Pelopor Mengatakan Ancaman AI Terhadap Dunia ‘Lebih Mendesak’ daripada Perubahan Iklim
Berita Baru, Internasional – Kecerdasan buatan dapat menimbulkan ancaman yang “lebih mendesak” bagi umat manusia daripada perubahan iklim, kata pelopor AI Geoffrey Hinton dalam sebuah wawancara bersama Reuters pada hari Jumat (5/5/23) lalu.
Geoffrey Hinton, yang dikenal luas sebagai salah satu “bapak baptis AI”, baru-baru ini mengumumkan bahwa dia telah keluar dari Alphabet setelah satu dekade bekerja di perusahaan tersebut, dengan mengatakan bahwa dia ingin berbicara tentang risiko teknologi tanpa memengaruhi mantan majikannya.
Karya Hinton dianggap penting untuk pengembangan sistem AI kontemporer.
Pada tahun 1986, ia ikut menulis makalah “Mempelajari representasi dengan kesalahan propagasi balik”, tonggak sejarah dalam pengembangan jaringan saraf yang mendukung teknologi AI.
Pada tahun 2018, dia dianugerahi Penghargaan Turing sebagai pengakuan atas terobosan penelitiannya.

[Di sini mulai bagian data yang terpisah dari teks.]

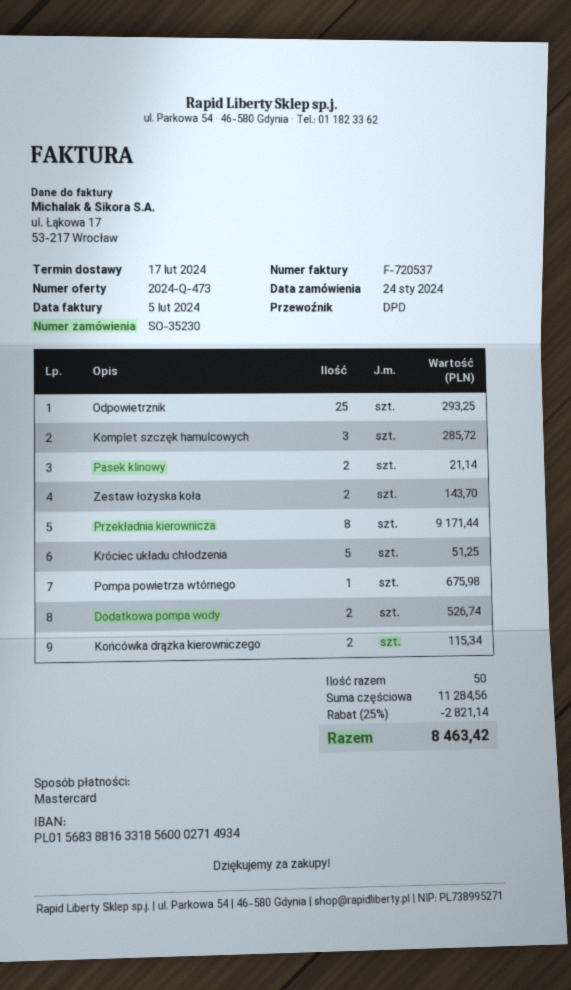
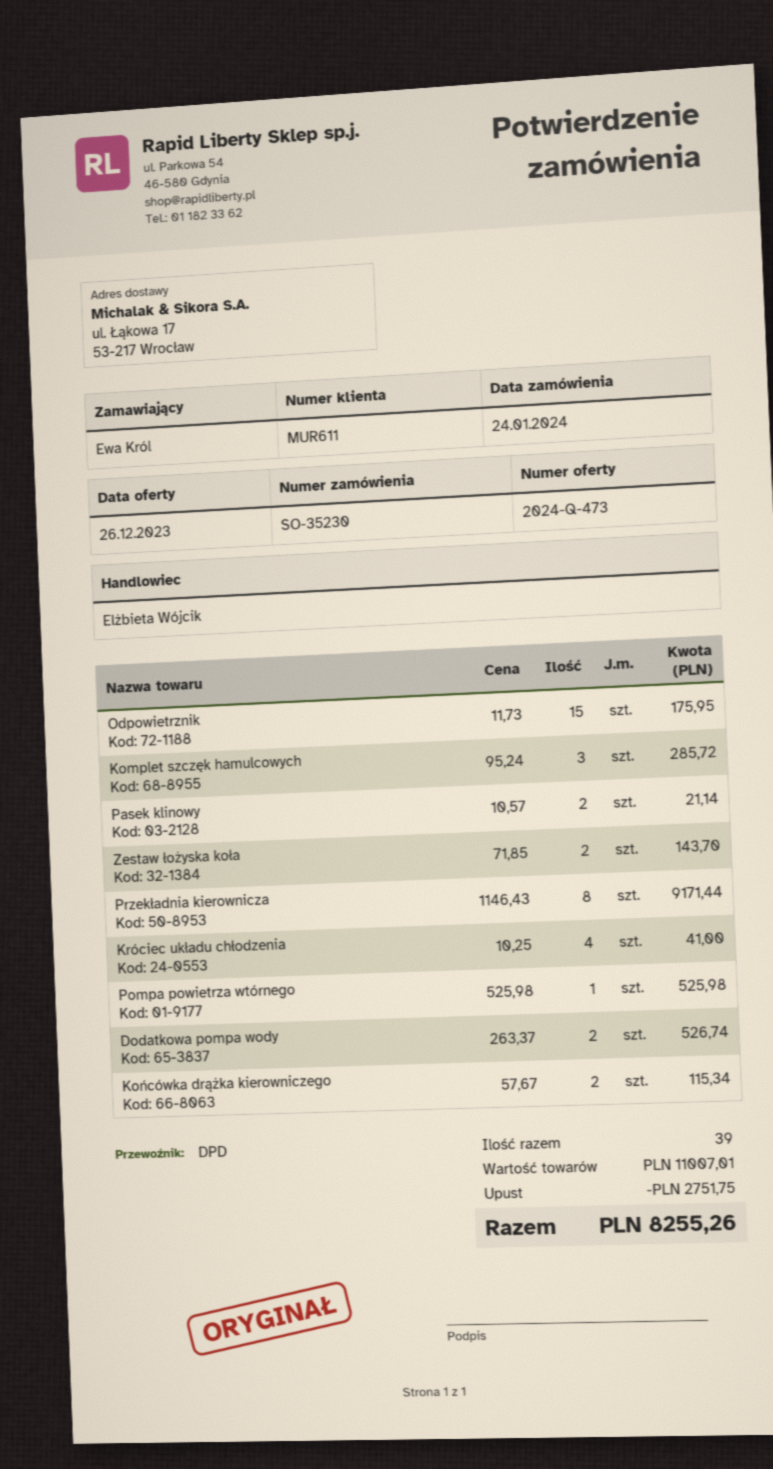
Odpowietrznik: 25 for 293.25 -> 15 for 175.95
Króciec układu chłodzenia: 5 for 51.25 -> 4 for 41.00
Pompa powietrza wtórnego: 1 for 675.98 -> 1 for 525.98
total quantity: 50 -> 39
subtotal: 11284.56 -> 11007.01
discount: 2821.14 -> 2751.75
total: 8463.42 -> 8255.26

Tapi dia sekarang di antara semakin banyak pemimpin teknologi yang secara terbuka mendukung kekhawatiran tentang kemungkinan ancaman yang ditimbulkan oleh AI jika mesin mencapai kecerdasan yang lebih tinggi daripada manusia dan mengendalikan planet ini.
“Saya tidak ingin meremehkan perubahan iklim. Saya tidak ingin mengatakan, ‘Anda tidak perlu khawatir tentang perubahan iklim.’ Itu juga risiko yang sangat besar,” kata Hinton.
“Tapi saya pikir ini mungkin akan menjadi lebih mendesak.”
Dia menambahkan: “Dengan perubahan iklim, sangat mudah untuk merekomendasikan apa yang harus Anda lakukan. Anda berhenti membakar karbon. Jika Anda melakukannya, pada akhirnya semuanya akan baik-baik saja. Untuk ini sama sekali tidak jelas apa yang harus Anda lakukan.”
OpenAI yang didukung Microsoft menembakkan pistol awal pada perlombaan senjata teknologi pada bulan November, ketika itu membuat chatbot ChatGPT bertenaga AI tersedia untuk umum.
Itu segera menjadi aplikasi dengan pertumbuhan tercepat dalam sejarah, mencapai 100 juta pengguna bulanan dalam dua bulan.
Pada bulan April, CEO Twitter Elon Musk bergabung dengan ribuan orang dalam menandatangani surat terbuka yang menyerukan jeda enam bulan dalam pengembangan sistem yang lebih kuat daripada GPT-4 OpenAI yang baru diluncurkan.
Penandatangan termasuk CEO Stability AI Emad Mostaque, peneliti di DeepMind milik Alphabet, dan sesama perintis AI Yoshua Bengio dan Stuart Russell.
Sementara Hinton berbagi keprihatinan penandatangan bahwa AI mungkin terbukti menjadi ancaman eksistensial bagi umat manusia, dia tidak setuju dengan menghentikan penelitian.
“Ini sama sekali tidak realistis,” katanya.
“Saya di kubu yang berpikir ini adalah risiko eksistensial, dan itu cukup dekat sehingga kita harus bekerja sangat keras sekarang, dan mengerahkan banyak sumber daya untuk mencari tahu apa yang bisa kita lakukan.”
Di Uni Eropa, sebuah komite anggota parlemen menanggapi surat yang didukung Musk, menyerukan Presiden AS Joe Biden untuk mengadakan pertemuan puncak global tentang arah masa depan teknologi dengan Presiden Komisi Eropa Ursula von der Leyen.
Minggu lalu, panitia menyetujui serangkaian proposal penting yang menargetkan AI generatif, yang akan memaksa perusahaan seperti OpenAI untuk mengungkapkan materi hak cipta apa pun yang digunakan untuk melatih model mereka.
Sementara itu, Biden mengadakan pembicaraan dengan sejumlah pemimpin perusahaan AI, termasuk CEO Alphabet Sundar Pichai dan CEO OpenAI Sam Altman di Gedung Putih, menjanjikan “diskusi yang jujur dan konstruktif” tentang perlunya perusahaan lebih transparan tentang sistem mereka.
“Pemimpin teknologi paling memahaminya, dan politisi harus terlibat,” kata Hinton.
“Itu mempengaruhi kita semua, jadi kita semua harus memikirkannya.”